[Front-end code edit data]
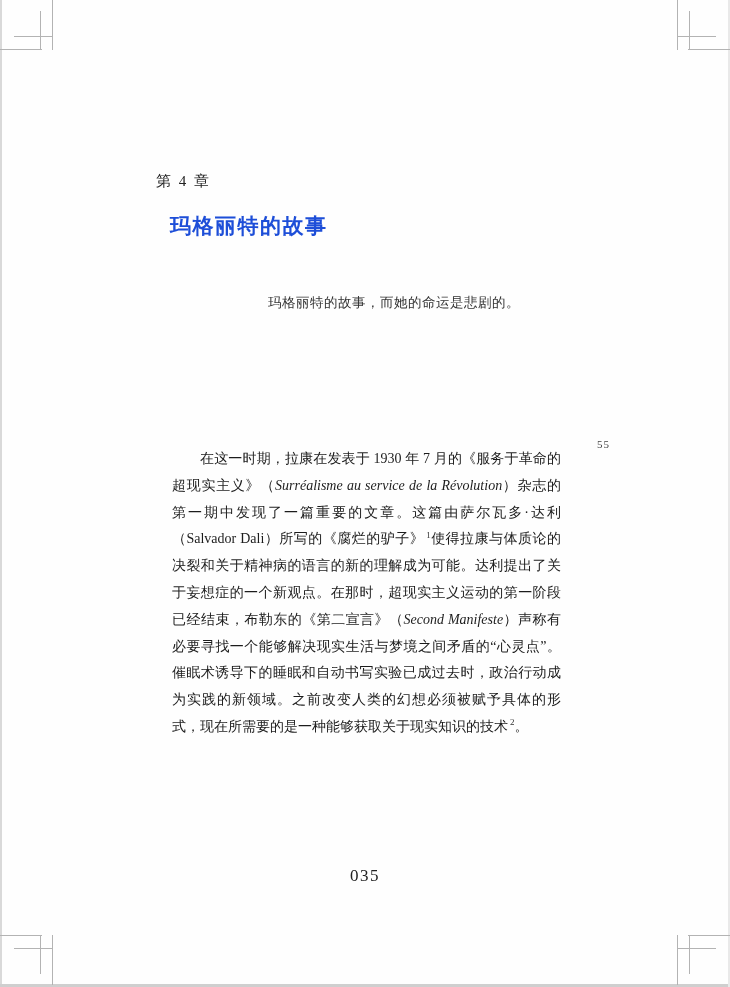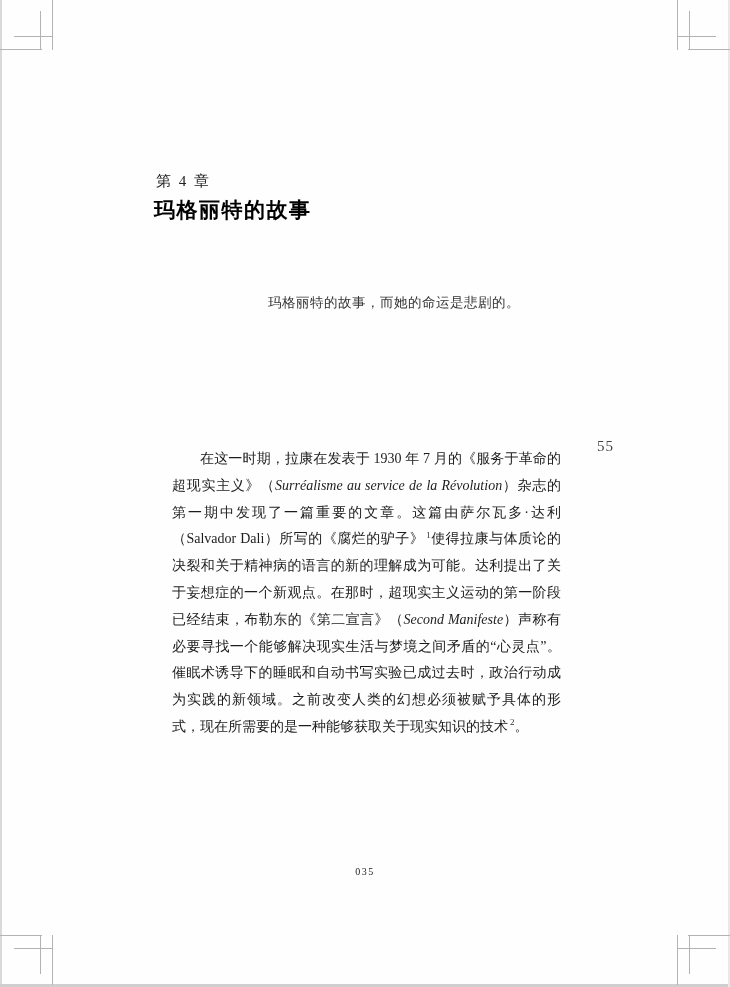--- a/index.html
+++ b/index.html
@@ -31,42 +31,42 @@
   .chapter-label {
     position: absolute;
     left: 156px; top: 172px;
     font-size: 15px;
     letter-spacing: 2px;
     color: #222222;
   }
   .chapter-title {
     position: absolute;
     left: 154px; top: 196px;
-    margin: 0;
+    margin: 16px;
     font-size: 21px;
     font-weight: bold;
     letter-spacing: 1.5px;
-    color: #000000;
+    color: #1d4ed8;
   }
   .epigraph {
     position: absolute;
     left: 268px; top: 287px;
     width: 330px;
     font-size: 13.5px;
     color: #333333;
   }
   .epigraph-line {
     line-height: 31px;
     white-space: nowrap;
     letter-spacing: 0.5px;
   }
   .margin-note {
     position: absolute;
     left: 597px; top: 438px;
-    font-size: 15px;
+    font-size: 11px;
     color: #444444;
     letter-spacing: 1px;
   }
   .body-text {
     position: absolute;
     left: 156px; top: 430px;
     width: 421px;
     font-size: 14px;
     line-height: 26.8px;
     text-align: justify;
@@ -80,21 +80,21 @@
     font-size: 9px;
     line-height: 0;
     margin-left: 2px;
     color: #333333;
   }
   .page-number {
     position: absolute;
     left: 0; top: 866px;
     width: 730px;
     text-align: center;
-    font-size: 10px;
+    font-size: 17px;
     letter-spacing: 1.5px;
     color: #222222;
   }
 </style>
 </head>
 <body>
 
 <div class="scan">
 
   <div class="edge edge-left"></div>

* [Prompt]:
How many of the lines in the records include the word "align"? Only the number should be given.

* [Solved problem]:
2